The BOI E-Filing System supports the electronic filing of the Beneficial Ownership Information Report (BOIR) under the Corporate Transparency Act (CTA)--"beneficial ownership information" meaning information about the individuals who directly or indirectly own or control a company. The CTA requires certain types of U.S. and foreign entities to report beneficial ownership information to the Financial Crimes Enforcement Network (FinCEN), a bureau of the U.S. Department of the Treasury.

[Emphasis here and below added for clarity about what this is all about. Let me know if someone presents crystal clear and concise information anywhere about who has to do what.
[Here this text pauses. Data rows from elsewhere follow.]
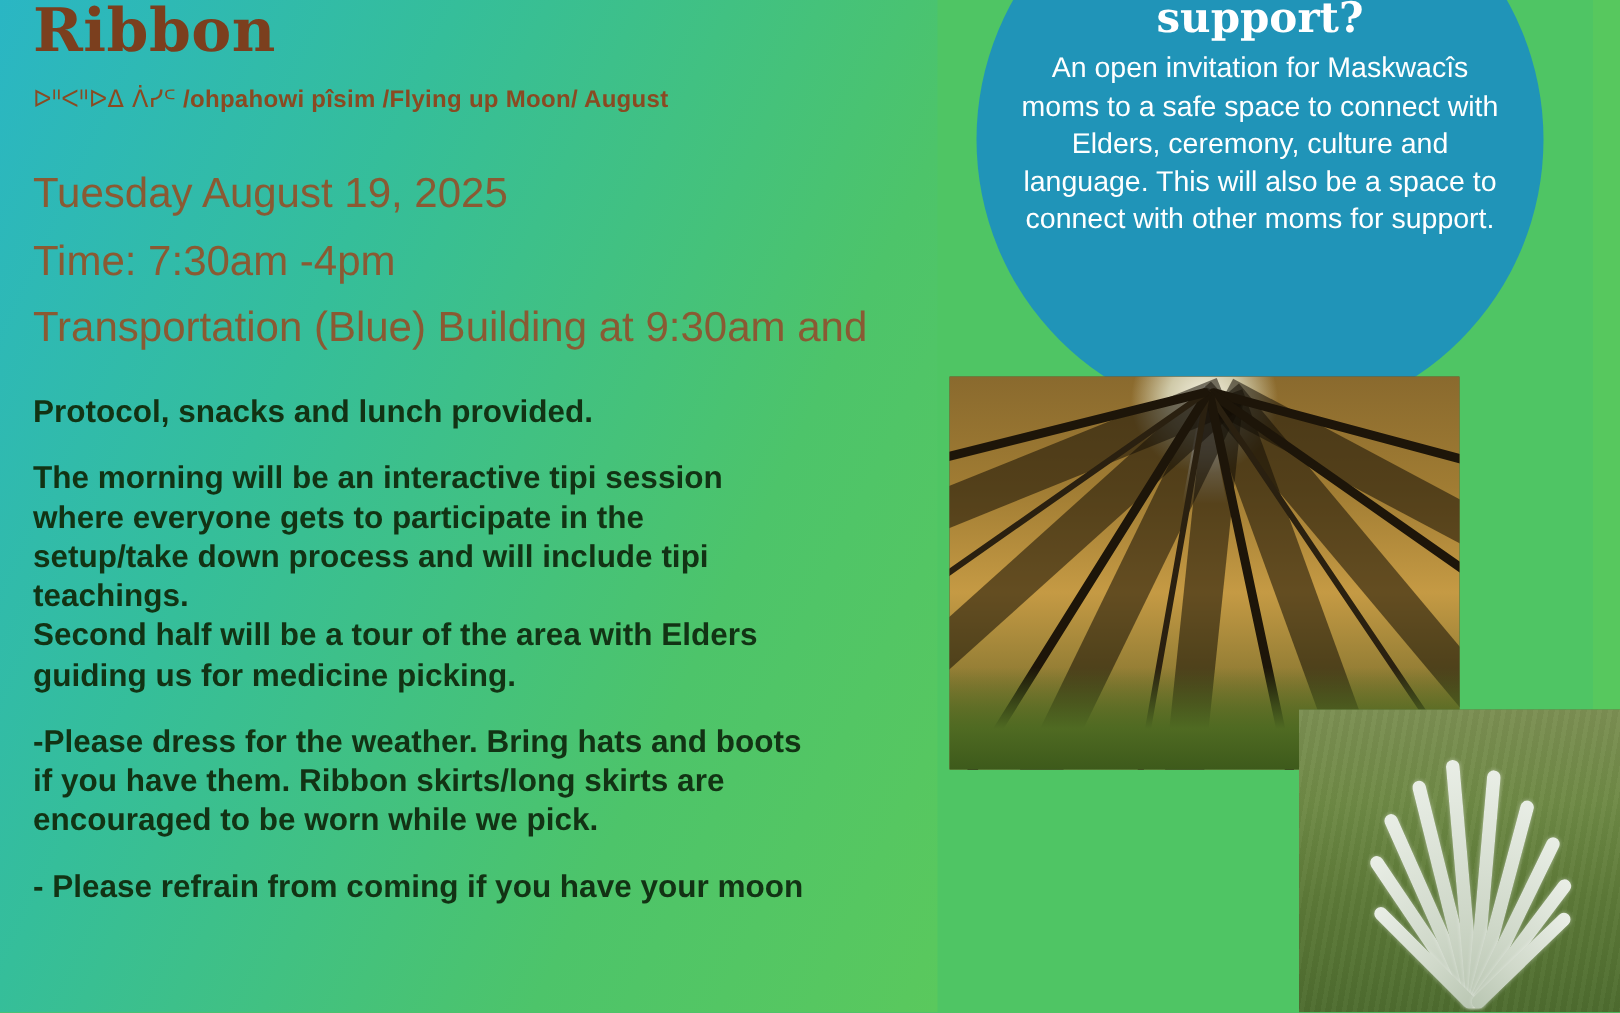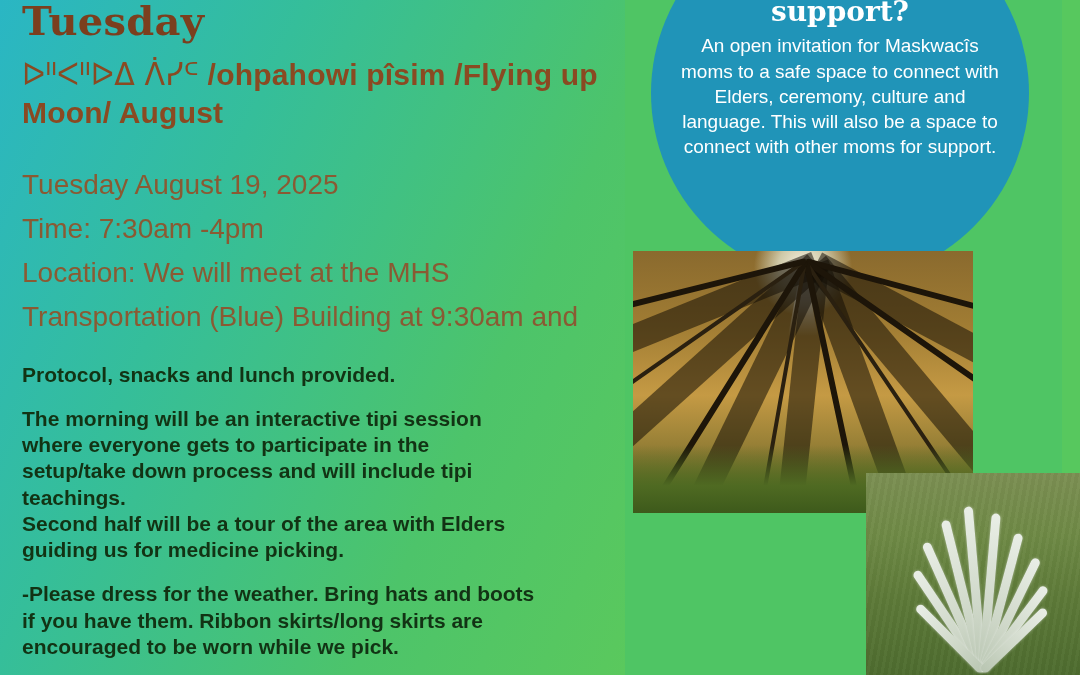--- a/index.html
+++ b/index.html
@@ -50,21 +50,21 @@
     font-size: 40px;
     font-weight: 700;
     color: #7B3F1E;
     line-height: 1.05;
     margin: 0;
     padding-top: 0;
     letter-spacing: 0.3px;
   }
   .syllabic-line {
     margin-top: 14px;
-    font-size: 30px;
+    font-size: 16px;
     font-weight: 700;
     color: #8A4A22;
     line-height: 1.28;
     letter-spacing: 0.2px;
   }
   .syllabics {
     font-family: "DejaVu Sans", sans-serif;
     font-weight: 400;
   }
   .detail-lines {
@@ -219,31 +219,30 @@
 </head>
 <body>
 
 <div class="poster">
 
   <div class="right-green"></div>
   <div class="edge-strip"></div>
 
   <div class="left-col">
 
-    <h1 class="title">Tuesday</h1>
+    <h1 class="title">Ribbon</h1>
 
     <div class="syllabic-line">
       <span class="syllabics">ᐅᐦᐸᐦᐅᐃ ᐲᓯᒼ</span>
       <span>/ohpahowi pîsim /Flying up Moon/ August</span>
     </div>
 
     <div class="detail-lines">
       <div>Tuesday August 19, 2025</div>
       <div>Time: 7:30am -4pm</div>
-      <div>Location: We will meet at the MHS</div>
       <div>Transportation (Blue) Building at 9:30am and</div>
     </div>
 
     <div class="body-block">
       <p>Protocol, snacks and lunch provided.</p>
       <p>The morning will be an interactive tipi session
 where everyone gets to participate in the
 setup/take down process and will include tipi
 teachings.
 Second half will be a tour of the area with Elders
In particular, do freelance writers and writing firms need to comply?Meanwhile, read this only when brain working at full capacity.]

 
Small Entities Must File New Beneficial Ownership Information Reports in 2024 (Center for Agricultural Law and Taxation, Iowa State University, 11-30-23) The CTA was enacted as part of the Anti-Money Laundering Act of 2020 in the National Defense Authorization Act for Fiscal Year 2021, Public Law 116–283. The CTA was enacted to prevent money laundering, corrupt financial transactions, and financial terrorism. It requires the Financial Crimes Enforcement Network (FinCEN, a bureau of the U.S. Treasury) to establish and maintain a national registry of beneficial owners of entities that are otherwise not subject to disclosure regulations. Specifically, FinCEN has stated that collection of BOI will “help to shed light on criminals who evade taxes, hide their illicit wealth, and defraud employees and customers and hurt honest U.S. businesses through their misuse of shell companies.” In furtherance of these goals, the CTA authorizes FinCEN to share the collected information with government agencies, financial institutions, and financial regulations, subject to safeguards and protocols. Answers clearly these questions: Who must file a report? Exceptions to Reporting

 

Do you have an LLC? There’s a new federal filing requirement known as BOI. (Jane Friedman, Electric Speed blog, 2-3-24)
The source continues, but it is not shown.